Soviel Anfang war nie
Bedrucktes Papier wird es noch Jahrzehnte geben, aber ob wir in zehn Jahren noch 60 % der Zeitungen, Zeitschriften, Bücher auf Papier bekommen oder nur noch 40 %? – das ist Rühren im Kaffeesatz. An einem Spezialmarkt wie dem Fachbuch lassen sich Veränderungen besonders gut beobachten. Die mit den PCs aufgewachsenen Generationen wollen mit leichtem Gepäck lesen und in ständig aktualisierter Form, auf Bildschirmen, Readern und Tablets. Wer 2012 bei Buchhandlungen in Universitätsstädten nachfragt, kann erfahren, dass Uni-Bibliotheken Millionen Euro nicht mehr über den örtlichen Buchhandel ausgeben, weil sie immer mehr Bücher nur noch digital und dann direkt von Verlagen beziehen. Dort wird mit neuen Geschäftsmodellen experimentiert: Es gibt Wissenschaftsverlage, die ihre E-Books à conto liefern werden, Gebühren dafür werden erst bei tatsächlichem Gebrauch fällig. Zugleich locken hochspezialisierte Verlage die Endkunden direkt. Wem es eilig hat und wer zahlen will, spart sich den Umweg über Bibliothek wie Buchhandlung: Anfang des Monats stellte Springer Wissenschaft eine mobile App vor, die man sich gratis aus dem iTune Store herunterladen kann: «Mit dieser App hat der Nutzer einen direkten Zugriff auf die Plattform SpringerLink, auf der Artikel aus über 2000 wissenschaftlich begutachteten Fachzeitschriften oder Buchkapitel aus 49'000 E-Books abrufbar sind. SpringerLink bietet insgesamt über 5,4 Millionen Dokumente aus allen STM-Bereichen (Science, Technology, Medicine).» (fachbuch journal)
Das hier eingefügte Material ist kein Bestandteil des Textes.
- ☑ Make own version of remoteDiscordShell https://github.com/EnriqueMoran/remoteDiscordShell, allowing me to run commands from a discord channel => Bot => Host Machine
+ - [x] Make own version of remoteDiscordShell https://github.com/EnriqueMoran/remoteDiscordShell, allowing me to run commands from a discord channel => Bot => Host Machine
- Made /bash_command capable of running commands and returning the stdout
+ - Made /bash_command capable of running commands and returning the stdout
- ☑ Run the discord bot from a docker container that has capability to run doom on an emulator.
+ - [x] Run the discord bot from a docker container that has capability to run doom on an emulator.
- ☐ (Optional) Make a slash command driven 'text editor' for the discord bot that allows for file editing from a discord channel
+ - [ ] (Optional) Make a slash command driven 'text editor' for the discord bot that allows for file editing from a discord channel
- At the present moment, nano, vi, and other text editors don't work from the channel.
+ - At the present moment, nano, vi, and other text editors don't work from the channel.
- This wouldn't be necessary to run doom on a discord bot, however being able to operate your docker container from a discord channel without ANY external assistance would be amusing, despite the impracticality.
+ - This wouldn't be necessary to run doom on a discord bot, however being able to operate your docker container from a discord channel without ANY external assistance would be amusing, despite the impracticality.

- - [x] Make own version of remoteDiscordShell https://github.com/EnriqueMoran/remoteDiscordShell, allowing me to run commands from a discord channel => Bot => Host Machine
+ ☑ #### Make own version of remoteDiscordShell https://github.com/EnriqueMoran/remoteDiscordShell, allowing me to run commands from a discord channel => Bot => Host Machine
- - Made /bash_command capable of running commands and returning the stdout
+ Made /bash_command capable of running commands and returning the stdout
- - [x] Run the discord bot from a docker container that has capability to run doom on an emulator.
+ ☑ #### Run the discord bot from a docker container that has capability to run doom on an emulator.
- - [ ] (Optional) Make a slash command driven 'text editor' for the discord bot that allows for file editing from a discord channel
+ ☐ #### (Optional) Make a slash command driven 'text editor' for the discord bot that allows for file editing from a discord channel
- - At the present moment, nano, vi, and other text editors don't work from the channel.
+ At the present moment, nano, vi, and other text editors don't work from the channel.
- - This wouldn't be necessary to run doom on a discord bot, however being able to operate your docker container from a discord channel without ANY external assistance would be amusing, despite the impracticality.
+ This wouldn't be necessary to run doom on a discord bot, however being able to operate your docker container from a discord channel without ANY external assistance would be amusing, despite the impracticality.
Soviel digitaler Anfang war nie … Und vielleicht nehmen deshalb die Objekte zu, die Bücher im Nostalgielook nachahmen. Es gibt nun Laptop-Taschen in Form eines Folianten mit verblasster, wie durch Gebrauch abgegriffener Schrift auf dem «Buch»-Rücken. An ihrem Halbfranz – also den roten Lederverstärkungen von Buchrücken und Ecken – sollte man eher vorsichtig kratzen. Das Leder könnte imitiert sein.